Este novo pacote laboral, com mais de 100 medidas, prepara-se para operar um retrocesso de décadas nos direitos de quem trabalha. É um pacote que ressuscita o banco individual de horas, acabando, na prática, com o pagamento de horas extraordinárias e estendendo a jornada até às 50 horas semanais sem remuneração adicional.

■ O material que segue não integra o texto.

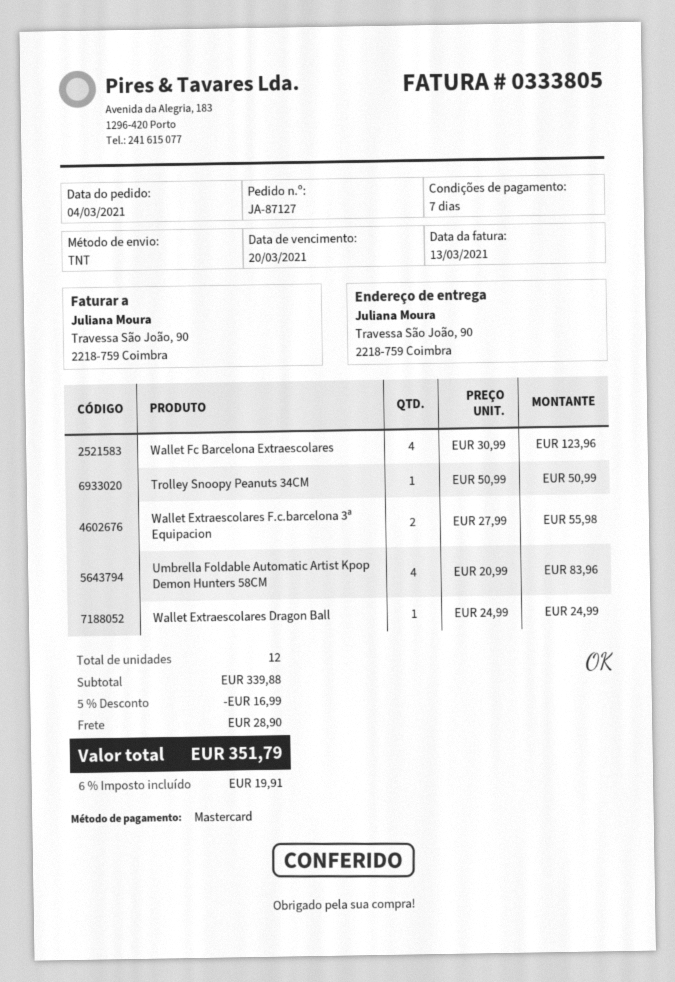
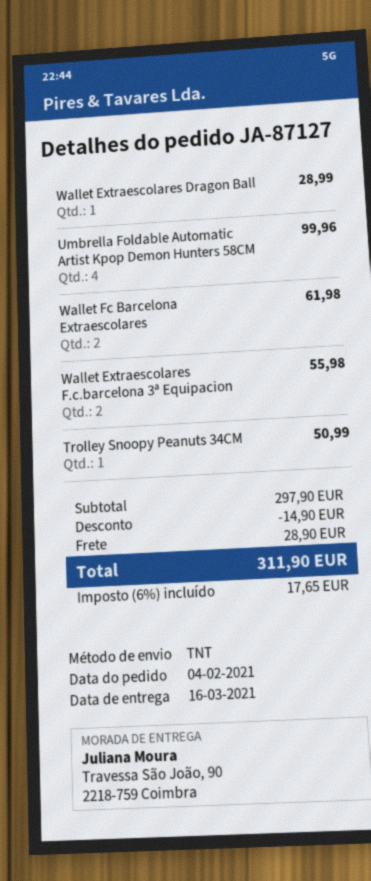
order date: 2021-03-04 -> 2021-02-04
Wallet Fc Barcelona Extraescolares: 4 for 123.96 -> 2 for 61.98
Umbrella Foldable Automatic Artist Kpop Demon Hunters 58CM: 4 for 83.96 -> 4 for 99.96
Wallet Extraescolares Dragon Ball: 1 for 24.99 -> 1 for 28.99
subtotal: 339.88 -> 297.90
discount: 16.99 -> 14.90
tax: 6% = 19.91 -> 6% = 17.65
total: 351.79 -> 311.90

Permite a redução do salário, bastando que a ACT não se pronuncie em poucos dias; facilita o despedimento sem justa causa; abre a porta ao despedimento coletivo para posterior contratação de mão de obra mais barata; e aumenta a duração dos contratos a termo.

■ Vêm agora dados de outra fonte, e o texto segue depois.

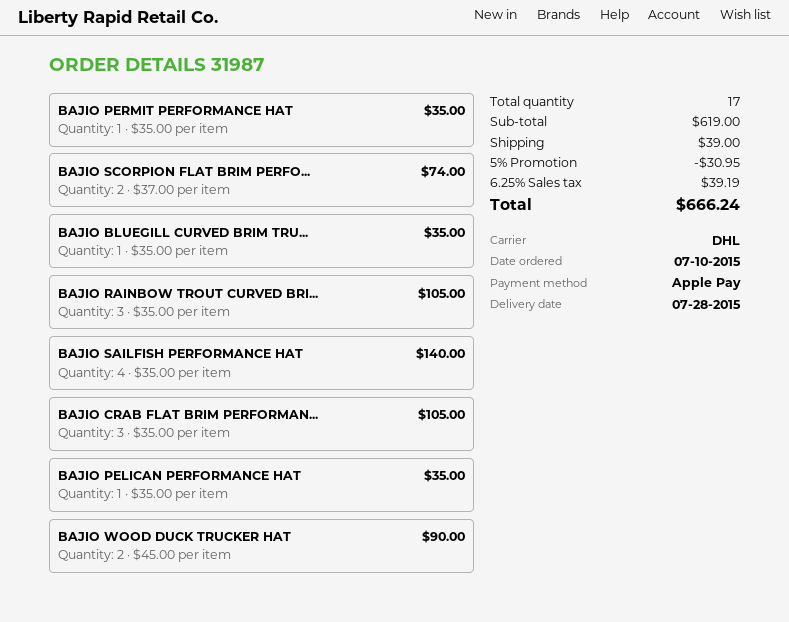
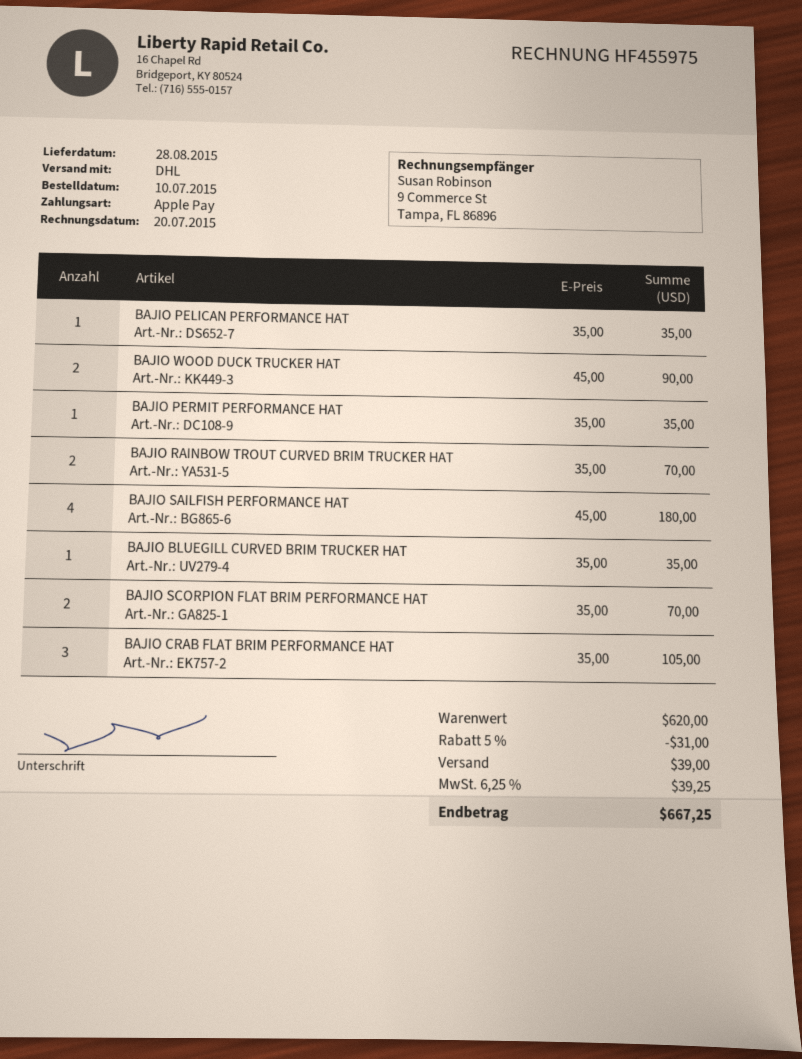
delivery date: 2015-07-28 -> 2015-08-28
BAJIO SCORPION FLAT BRIM PERFO...: 2 x 37.00 = 74.00 -> 2 x 35.00 = 70.00
BAJIO RAINBOW TROUT CURVED BRI...: 3 x 35.00 = 105.00 -> 2 x 35.00 = 70.00
BAJIO SAILFISH PERFORMANCE HAT: 4 x 35.00 = 140.00 -> 4 x 45.00 = 180.00
subtotal: 619.00 -> 620.00
discount: 5% = 30.95 -> 5% = 31.00
tax: 6.25% = 39.19 -> 6.25% = 39.25
total: 666.24 -> 667.25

Mas não fica por aqui: ataca os direitos das trabalhadoras mães, torna possível que um jovem, por ser jovem, tenha um contrato de trabalho precário num posto de trabalho permanente apenas e só porque anteriormente tinha tido um contrato precário, limita os contratos coletivos de trabalho, o principal mecanismo de estabilidade e valorização salarial na Europa.

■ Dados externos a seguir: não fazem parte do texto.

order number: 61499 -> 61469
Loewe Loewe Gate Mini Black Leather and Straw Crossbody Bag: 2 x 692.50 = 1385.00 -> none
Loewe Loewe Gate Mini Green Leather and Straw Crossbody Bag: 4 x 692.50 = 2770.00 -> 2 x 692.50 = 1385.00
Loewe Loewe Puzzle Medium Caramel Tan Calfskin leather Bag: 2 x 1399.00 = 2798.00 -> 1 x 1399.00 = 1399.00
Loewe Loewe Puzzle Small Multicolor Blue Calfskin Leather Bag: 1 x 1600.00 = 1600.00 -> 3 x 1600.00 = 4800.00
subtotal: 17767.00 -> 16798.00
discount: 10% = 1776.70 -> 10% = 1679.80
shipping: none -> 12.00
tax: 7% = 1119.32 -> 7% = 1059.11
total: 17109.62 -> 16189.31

Antes que passes a ser obrigado a trabalhar horas extra não pagas, a teres menos tempo para ti e para os teus, a ver o teu salário reduzido ou a seres despedido sem justa causa, apesar de teres um contrato estável: faz greve, antes que o pacote te queime as mãos.
Portugal cresce acima da média europeia há quase uma década (exceto no período da pandemia), está em pleno emprego desde 2022, bate recordes anuais de criação de postos de trabalho e tem salários a subir acima da média da OCDE e da UE (apesar de continuarem a ser os mais baixos da Europa Ocidental). Até o The Economist afirma que temos um mercado de trabalho dinâmico. Afinal, qual é o objetivo deste pacote laboral? Trata-se, pura e simplesmente, de um ajuste de contas da direita com os avanços na legislação laboral das últimas décadas.
O Código do Trabalho tem um objetivo claro: equilibrar a relação, sempre desigual, entre o patronato e os trabalhadores. Quanto mais fortes forem os direitos e a legislação, maior poder negocial têm os trabalhadores para exigir melhores condições. É assim que acontece na Autoeuropa e não é por acaso. Na Alemanha, tal como na maioria dos países com economias fortes e salários altos, os sindicatos são valorizados, o contrato coletivo é a norma e o poder negocial é real. O grande objetivo de uma economia desenvolvida deve ser ter trabalhadores felizes, motivados e comprometidos.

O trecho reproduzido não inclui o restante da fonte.